## Assignment
Transcribe exactly the lines from the one holding "Grand total | Normalized (Long.jump): 4.984" to the end of the data below, including both of those lines and no others.

= Beginning of Section =

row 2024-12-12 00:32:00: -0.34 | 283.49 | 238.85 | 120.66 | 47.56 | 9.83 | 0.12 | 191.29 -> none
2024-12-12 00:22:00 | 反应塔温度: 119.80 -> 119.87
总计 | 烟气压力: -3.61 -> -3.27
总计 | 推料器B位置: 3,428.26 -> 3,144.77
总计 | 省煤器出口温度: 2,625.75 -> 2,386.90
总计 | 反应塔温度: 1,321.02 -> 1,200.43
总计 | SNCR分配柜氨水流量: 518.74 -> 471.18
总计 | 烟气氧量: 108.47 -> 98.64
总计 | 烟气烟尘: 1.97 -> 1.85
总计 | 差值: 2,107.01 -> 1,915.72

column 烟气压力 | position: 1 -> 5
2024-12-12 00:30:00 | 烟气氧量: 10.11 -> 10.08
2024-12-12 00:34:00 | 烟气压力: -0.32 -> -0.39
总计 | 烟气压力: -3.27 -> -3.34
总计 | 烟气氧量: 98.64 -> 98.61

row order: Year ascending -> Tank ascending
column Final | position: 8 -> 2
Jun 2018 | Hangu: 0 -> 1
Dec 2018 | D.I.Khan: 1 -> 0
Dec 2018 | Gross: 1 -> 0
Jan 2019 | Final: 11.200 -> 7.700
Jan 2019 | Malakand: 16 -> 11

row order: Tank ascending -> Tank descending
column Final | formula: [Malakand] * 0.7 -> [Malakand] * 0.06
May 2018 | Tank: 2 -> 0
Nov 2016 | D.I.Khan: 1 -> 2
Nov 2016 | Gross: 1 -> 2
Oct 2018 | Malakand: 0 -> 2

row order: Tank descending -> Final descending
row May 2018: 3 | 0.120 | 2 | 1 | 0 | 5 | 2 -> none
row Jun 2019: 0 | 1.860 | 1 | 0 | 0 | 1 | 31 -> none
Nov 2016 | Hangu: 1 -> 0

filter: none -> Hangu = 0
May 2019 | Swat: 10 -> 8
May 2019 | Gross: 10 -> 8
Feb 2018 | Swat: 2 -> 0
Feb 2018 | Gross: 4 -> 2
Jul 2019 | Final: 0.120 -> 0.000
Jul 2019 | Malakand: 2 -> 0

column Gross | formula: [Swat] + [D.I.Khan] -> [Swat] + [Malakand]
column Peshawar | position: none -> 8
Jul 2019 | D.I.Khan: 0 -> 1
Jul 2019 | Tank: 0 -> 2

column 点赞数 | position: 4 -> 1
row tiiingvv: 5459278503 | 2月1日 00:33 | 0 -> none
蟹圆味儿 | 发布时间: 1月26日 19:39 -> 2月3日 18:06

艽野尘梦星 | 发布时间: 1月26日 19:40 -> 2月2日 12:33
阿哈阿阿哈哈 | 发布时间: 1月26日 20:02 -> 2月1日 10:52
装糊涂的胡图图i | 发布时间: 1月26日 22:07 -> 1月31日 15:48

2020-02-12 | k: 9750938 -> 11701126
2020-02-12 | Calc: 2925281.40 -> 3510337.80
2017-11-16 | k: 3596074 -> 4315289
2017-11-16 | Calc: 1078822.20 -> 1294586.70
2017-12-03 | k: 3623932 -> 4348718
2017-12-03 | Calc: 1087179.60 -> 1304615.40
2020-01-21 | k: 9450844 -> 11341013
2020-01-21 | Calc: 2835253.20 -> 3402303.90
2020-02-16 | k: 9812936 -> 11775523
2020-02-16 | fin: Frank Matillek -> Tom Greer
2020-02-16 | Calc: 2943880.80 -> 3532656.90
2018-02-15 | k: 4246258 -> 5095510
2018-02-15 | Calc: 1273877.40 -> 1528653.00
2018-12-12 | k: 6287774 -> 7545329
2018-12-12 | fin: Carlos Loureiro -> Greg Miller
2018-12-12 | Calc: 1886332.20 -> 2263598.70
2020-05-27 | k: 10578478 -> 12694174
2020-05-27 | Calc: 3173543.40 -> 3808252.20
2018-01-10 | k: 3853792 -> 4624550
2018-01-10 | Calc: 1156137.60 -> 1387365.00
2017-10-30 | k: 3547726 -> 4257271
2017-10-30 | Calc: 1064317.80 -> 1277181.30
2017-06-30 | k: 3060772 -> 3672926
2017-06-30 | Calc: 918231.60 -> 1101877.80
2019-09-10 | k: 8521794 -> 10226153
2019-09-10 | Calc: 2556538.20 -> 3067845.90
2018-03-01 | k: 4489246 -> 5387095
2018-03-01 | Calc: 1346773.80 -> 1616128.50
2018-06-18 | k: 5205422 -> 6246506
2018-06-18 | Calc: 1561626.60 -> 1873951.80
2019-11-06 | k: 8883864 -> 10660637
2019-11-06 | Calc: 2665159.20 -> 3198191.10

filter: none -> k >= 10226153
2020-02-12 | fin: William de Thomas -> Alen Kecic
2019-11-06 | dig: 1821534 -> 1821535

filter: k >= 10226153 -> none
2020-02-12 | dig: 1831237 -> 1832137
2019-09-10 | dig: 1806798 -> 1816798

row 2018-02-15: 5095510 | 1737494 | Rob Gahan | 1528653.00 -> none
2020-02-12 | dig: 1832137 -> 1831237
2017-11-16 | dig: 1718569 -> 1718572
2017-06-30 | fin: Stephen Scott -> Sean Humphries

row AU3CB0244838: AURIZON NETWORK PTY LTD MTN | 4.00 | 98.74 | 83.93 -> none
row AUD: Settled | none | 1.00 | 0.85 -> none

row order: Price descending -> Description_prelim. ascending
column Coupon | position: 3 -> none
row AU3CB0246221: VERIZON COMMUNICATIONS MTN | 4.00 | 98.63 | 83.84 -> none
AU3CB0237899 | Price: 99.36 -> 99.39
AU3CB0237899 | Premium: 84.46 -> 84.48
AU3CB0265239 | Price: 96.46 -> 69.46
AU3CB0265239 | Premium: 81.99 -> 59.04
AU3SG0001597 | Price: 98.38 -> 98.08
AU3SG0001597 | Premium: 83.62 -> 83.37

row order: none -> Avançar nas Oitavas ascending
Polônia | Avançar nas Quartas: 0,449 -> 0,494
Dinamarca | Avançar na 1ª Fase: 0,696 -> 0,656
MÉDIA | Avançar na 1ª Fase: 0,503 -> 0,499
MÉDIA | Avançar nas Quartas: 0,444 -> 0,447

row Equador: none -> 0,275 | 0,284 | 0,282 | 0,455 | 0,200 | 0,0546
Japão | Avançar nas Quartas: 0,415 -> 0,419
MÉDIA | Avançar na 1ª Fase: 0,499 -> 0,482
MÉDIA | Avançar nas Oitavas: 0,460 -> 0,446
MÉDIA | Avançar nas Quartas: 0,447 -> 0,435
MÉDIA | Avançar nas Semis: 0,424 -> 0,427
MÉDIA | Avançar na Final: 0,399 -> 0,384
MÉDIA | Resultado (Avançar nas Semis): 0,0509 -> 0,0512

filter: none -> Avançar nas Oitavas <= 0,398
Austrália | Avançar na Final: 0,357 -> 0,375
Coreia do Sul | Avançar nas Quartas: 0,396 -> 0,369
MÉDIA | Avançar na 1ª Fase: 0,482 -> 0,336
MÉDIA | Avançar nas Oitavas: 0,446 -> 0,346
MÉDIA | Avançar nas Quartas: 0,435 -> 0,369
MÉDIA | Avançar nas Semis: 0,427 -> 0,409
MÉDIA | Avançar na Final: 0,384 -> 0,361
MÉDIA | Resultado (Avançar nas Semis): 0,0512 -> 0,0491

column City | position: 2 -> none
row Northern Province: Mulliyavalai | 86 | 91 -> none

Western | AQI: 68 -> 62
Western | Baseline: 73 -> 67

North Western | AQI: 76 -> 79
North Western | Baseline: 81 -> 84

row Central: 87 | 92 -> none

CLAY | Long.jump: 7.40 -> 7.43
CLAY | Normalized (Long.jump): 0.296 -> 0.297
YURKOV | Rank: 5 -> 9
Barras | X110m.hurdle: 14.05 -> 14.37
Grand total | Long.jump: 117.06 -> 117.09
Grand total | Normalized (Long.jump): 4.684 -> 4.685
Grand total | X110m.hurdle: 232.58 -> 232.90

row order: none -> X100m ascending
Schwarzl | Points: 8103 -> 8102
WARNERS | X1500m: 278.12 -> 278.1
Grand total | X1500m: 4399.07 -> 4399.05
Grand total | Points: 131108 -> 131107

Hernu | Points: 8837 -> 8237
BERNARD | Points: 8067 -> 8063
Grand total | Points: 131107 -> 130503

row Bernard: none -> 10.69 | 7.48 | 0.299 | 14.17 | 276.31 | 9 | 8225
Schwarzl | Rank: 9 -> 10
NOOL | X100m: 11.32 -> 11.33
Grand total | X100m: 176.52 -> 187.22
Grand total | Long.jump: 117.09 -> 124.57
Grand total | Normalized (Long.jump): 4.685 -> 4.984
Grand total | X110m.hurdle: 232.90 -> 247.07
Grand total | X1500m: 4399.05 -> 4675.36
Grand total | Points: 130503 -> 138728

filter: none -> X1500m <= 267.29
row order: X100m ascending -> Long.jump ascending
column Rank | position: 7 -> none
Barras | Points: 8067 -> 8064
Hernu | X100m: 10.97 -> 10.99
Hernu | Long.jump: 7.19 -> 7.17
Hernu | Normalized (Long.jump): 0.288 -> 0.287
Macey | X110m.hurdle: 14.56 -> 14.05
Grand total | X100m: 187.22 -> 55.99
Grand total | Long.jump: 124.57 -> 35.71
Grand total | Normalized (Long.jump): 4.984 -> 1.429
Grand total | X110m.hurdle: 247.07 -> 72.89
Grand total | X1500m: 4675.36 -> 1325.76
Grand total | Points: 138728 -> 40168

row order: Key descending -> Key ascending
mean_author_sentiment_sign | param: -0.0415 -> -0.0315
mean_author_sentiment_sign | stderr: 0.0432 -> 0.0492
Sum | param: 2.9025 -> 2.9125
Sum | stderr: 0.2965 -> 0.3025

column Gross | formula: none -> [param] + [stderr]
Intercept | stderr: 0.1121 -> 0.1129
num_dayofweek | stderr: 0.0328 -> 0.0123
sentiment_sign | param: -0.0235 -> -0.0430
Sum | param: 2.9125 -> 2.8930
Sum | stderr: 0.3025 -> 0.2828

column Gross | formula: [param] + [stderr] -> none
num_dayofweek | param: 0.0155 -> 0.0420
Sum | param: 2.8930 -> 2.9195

= End of Section =

## Solution to this exercise
Grand total | Normalized (Long.jump): 4.984 -> 1.429
Grand total | X110m.hurdle: 247.07 -> 72.89
Grand total | X1500m: 4675.36 -> 1325.76
Grand total | Points: 138728 -> 40168

row order: Key descending -> Key ascending
mean_author_sentiment_sign | param: -0.0415 -> -0.0315
mean_author_sentiment_sign | stderr: 0.0432 -> 0.0492
Sum | param: 2.9025 -> 2.9125
Sum | stderr: 0.2965 -> 0.3025

column Gross | formula: none -> [param] + [stderr]
Intercept | stderr: 0.1121 -> 0.1129
num_dayofweek | stderr: 0.0328 -> 0.0123
sentiment_sign | param: -0.0235 -> -0.0430
Sum | param: 2.9125 -> 2.8930
Sum | stderr: 0.3025 -> 0.2828

column Gross | formula: [param] + [stderr] -> none
num_dayofweek | param: 0.0155 -> 0.0420
Sum | param: 2.8930 -> 2.9195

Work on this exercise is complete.